§ **TASK DETAILS**
Begin at the line containing "(no user control)" in the data below and go on through the line containing "(v4 finalized 2025-11-12)", repeating each line exactly; include both ends and no other line.

----- SUPPLIED MATERIAL

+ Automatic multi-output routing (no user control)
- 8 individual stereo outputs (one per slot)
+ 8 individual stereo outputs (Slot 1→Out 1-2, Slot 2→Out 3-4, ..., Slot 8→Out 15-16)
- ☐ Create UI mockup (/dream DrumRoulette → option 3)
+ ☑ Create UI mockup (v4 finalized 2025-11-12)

----------
----- SUPPLIED MATERIAL

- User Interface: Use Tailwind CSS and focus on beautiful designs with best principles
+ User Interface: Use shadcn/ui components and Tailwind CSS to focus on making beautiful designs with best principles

----------
----- SUPPLIED MATERIAL

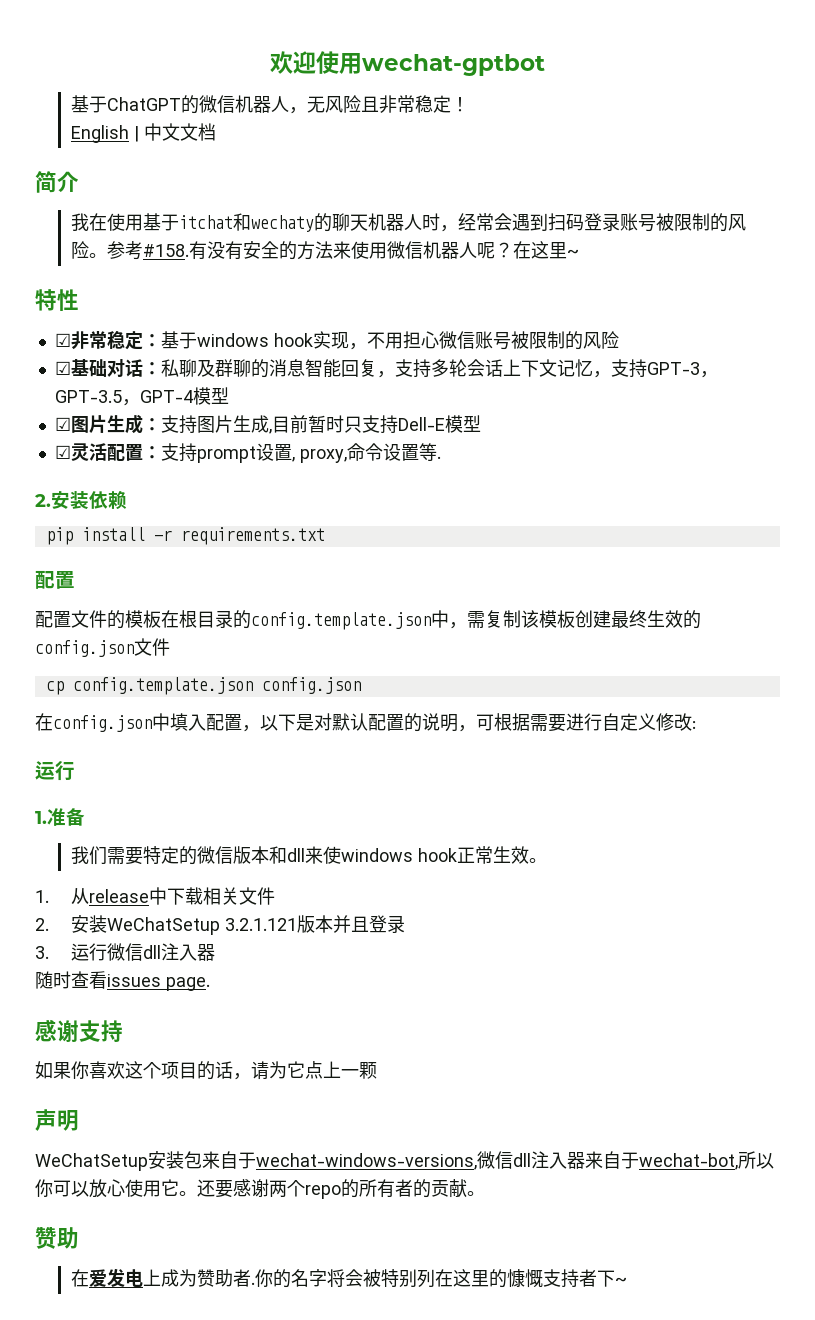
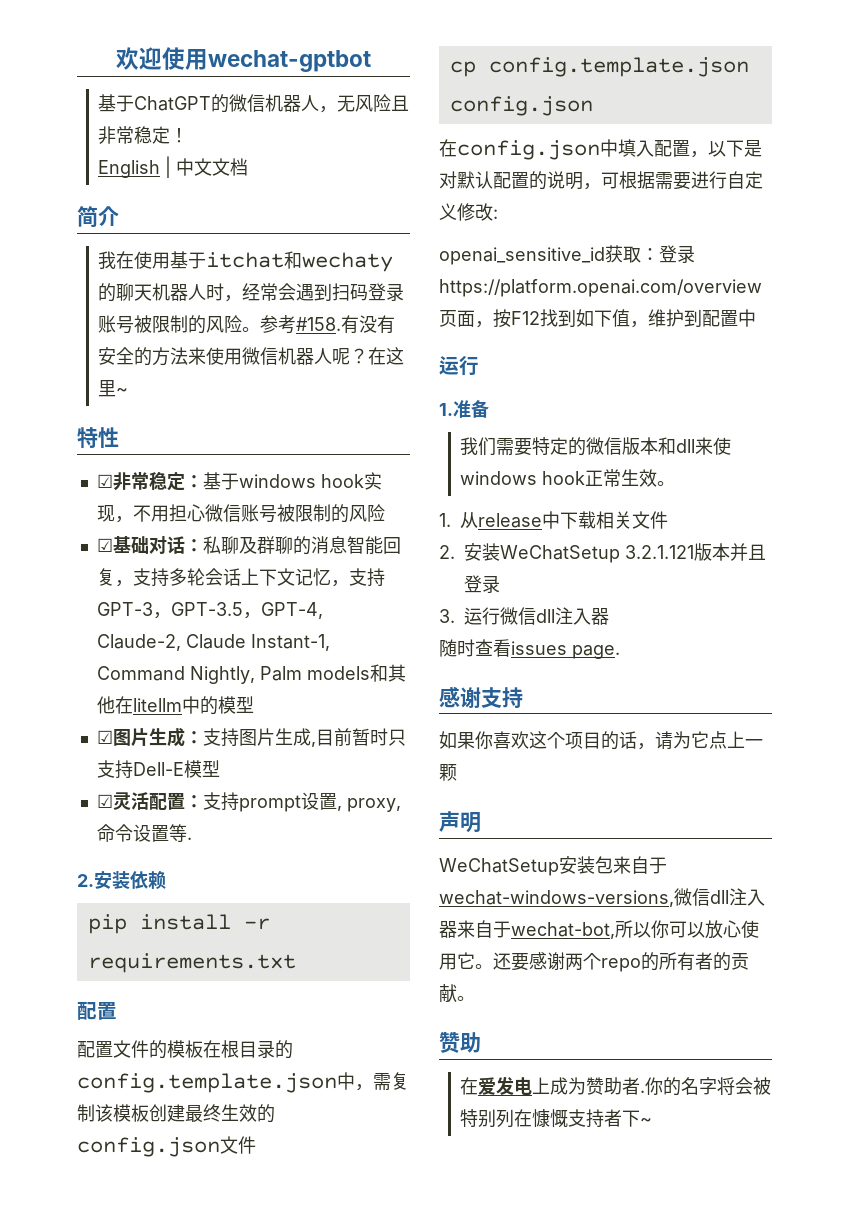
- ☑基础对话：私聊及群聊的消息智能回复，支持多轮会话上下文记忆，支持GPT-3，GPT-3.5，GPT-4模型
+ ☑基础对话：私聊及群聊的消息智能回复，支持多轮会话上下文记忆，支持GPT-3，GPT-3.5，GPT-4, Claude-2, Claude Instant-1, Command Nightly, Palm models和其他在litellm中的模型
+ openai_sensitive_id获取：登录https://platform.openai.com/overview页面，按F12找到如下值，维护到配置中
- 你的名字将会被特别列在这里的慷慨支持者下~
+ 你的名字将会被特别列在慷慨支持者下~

----------

§ **SOLUTION TO THIS EXERCISE**
+ Automatic multi-output routing (no user control)
- 8 individual stereo outputs (one per slot)
+ 8 individual stereo outputs (Slot 1→Out 1-2, Slot 2→Out 3-4, ..., Slot 8→Out 15-16)
- ☐ Create UI mockup (/dream DrumRoulette → option 3)
+ ☑ Create UI mockup (v4 finalized 2025-11-12)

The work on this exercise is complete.